▶ Material shown

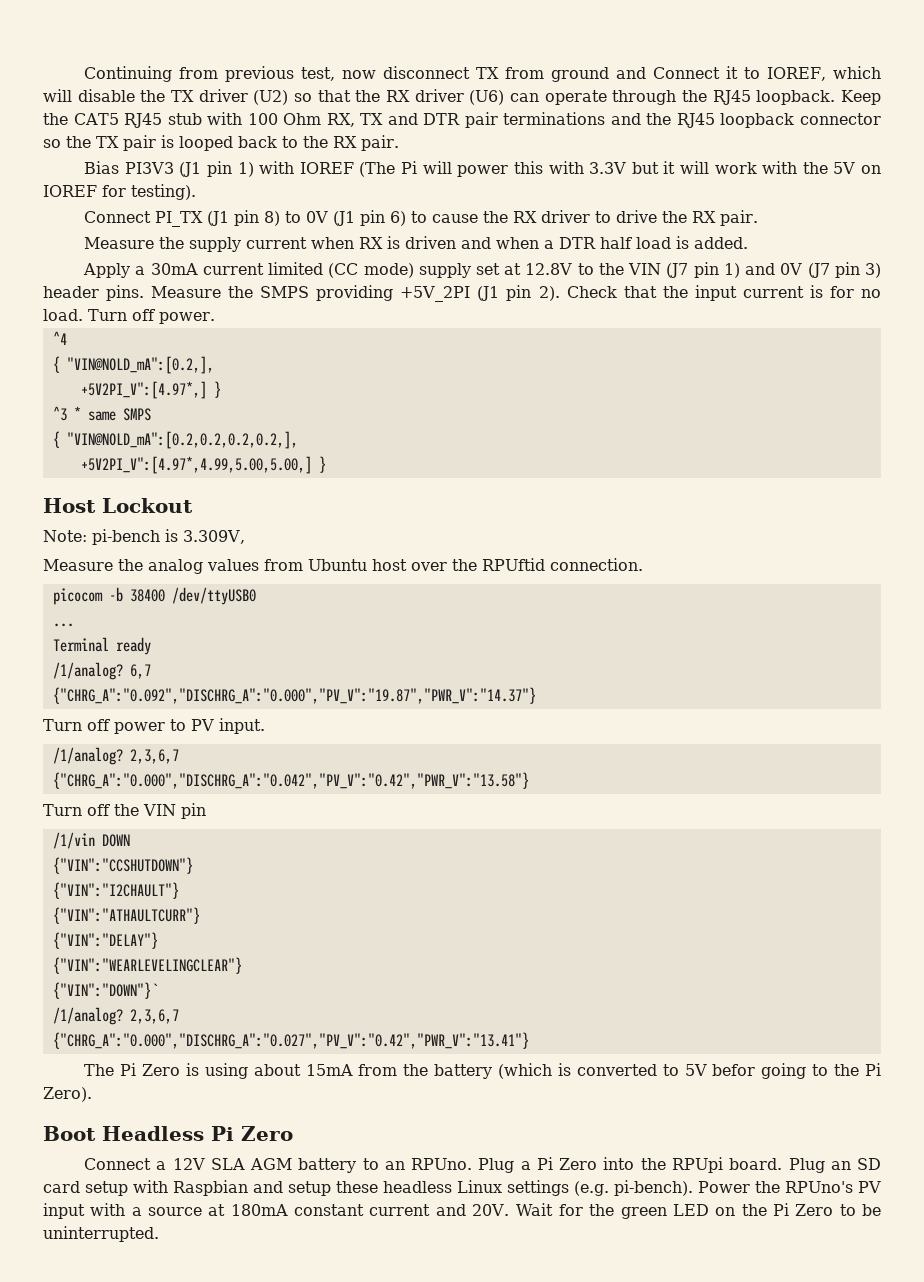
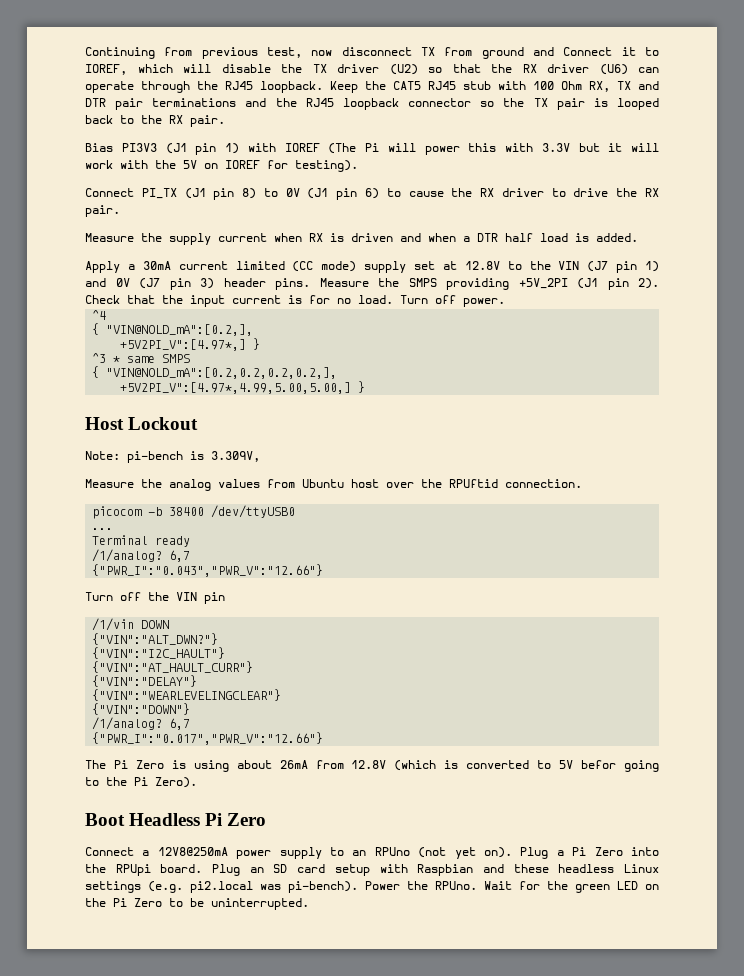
[52,687,536,704] [43,718,265,734] [52,747,179,765] [52,772,529,789] {"CHRG_A":"0.092","DISCHRG_A":"0.000","PV_V":"19.87","PWR_V":"14.37"} // Turn off power to PV input. // /1/analog? 2,3,6,7 // {"CHRG_A":"0.000","DISCHRG_A":"0.042","PV_V":"0.42","PWR_V":"13.58"} -> [92,564,324,577] {"PWR_I":"0.043","PWR_V":"12.66"}
[52,857,193,874] [52,882,179,899] [52,907,200,924] {"VIN":"CCSHUTDOWN"} // {"VIN":"I2CHAULT"} // {"VIN":"ATHAULTCURR"} -> [92,633,219,645] [92,647,226,659] [92,661,254,673] {"VIN":"ALT_DWN?"} // {"VIN":"I2C_HAULT"} // {"VIN":"AT_HAULT_CURR"}
[52,982,158,999] [52,1007,179,1025] [52,1032,529,1049] {"VIN":"DOWN"}` // /1/analog? 2,3,6,7 // {"CHRG_A":"0.000","DISCHRG_A":"0.027","PV_V":"0.42","PWR_V":"13.41"} -> [92,703,191,715] [92,717,191,730] [92,732,324,745] {"VIN":"DOWN"} // /1/analog? 6,7 // {"PWR_I":"0.017","PWR_V":"12.66"}
[305,1064,493,1079] 15mA from the battery -> [279,760,387,769] 26mA from 12.8V
[172,1158,473,1173] 12V SLA AGM battery to an RPUno. -> [157,847,512,859] 12V8@250mA power supply to an RPUno (not yet on).
[288,1181,331,1196] setup -> (504, 868) none
(609, 1188) none -> [190,881,281,893] pi2.local was
[785,1181,881,1193] [43,1203,510,1219] RPUno's PV input with a source at 180mA constant current and 20V. -> [435,881,477,890] RPUno.

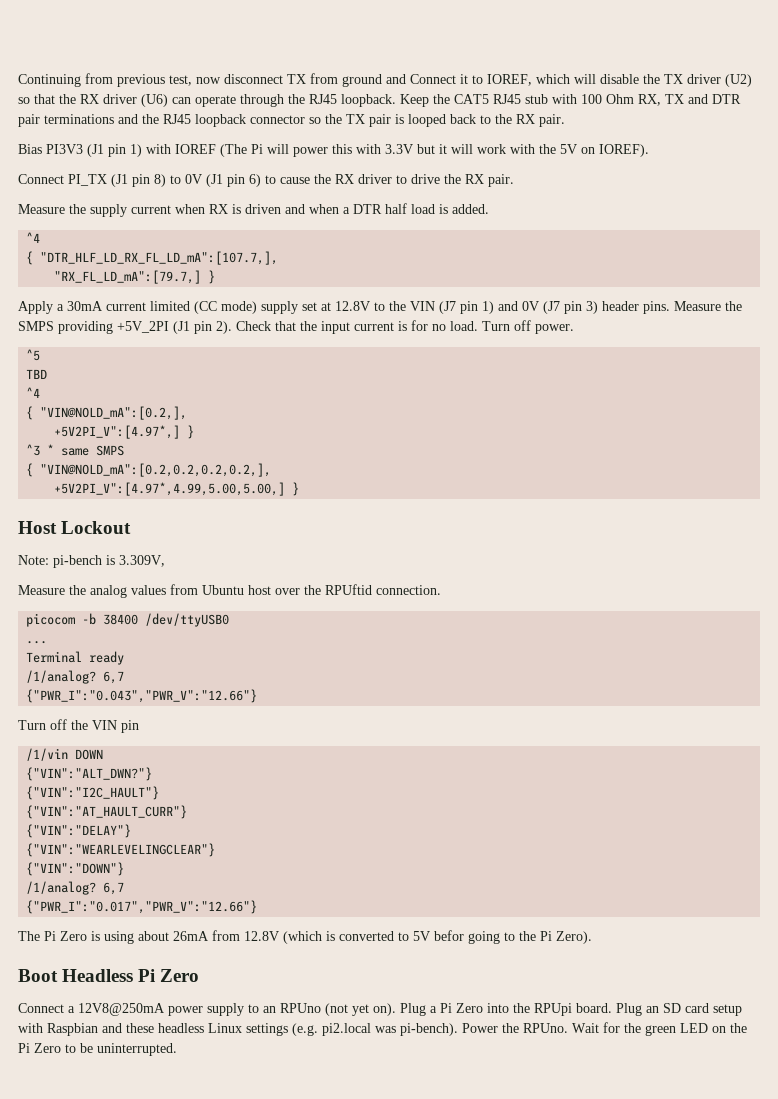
[225,160,358,172] IOREF for testing). -> [599,144,649,157] IOREF).
(638, 237) none -> [26,232,41,243] [26,251,279,265] [54,270,216,284] // ^4 // { "DTR_HLF_LD_RX_FL_LD_mA":[107.7,], // "RX_FL_LD_mA":[79.7,] }
(505, 302) none -> [26,349,41,361] [26,369,48,379] // ^5 // TBD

▶ Work required
Return, from the data, each line where the string "RPUno" occurs.

▶ Solution
[172,1158,473,1173] 12V SLA AGM battery to an RPUno. -> [157,847,512,859] 12V8@250mA power supply to an RPUno (not yet on).
[785,1181,881,1193] [43,1203,510,1219] RPUno's PV input with a source at 180mA constant current and 20V. -> [435,881,477,890] RPUno.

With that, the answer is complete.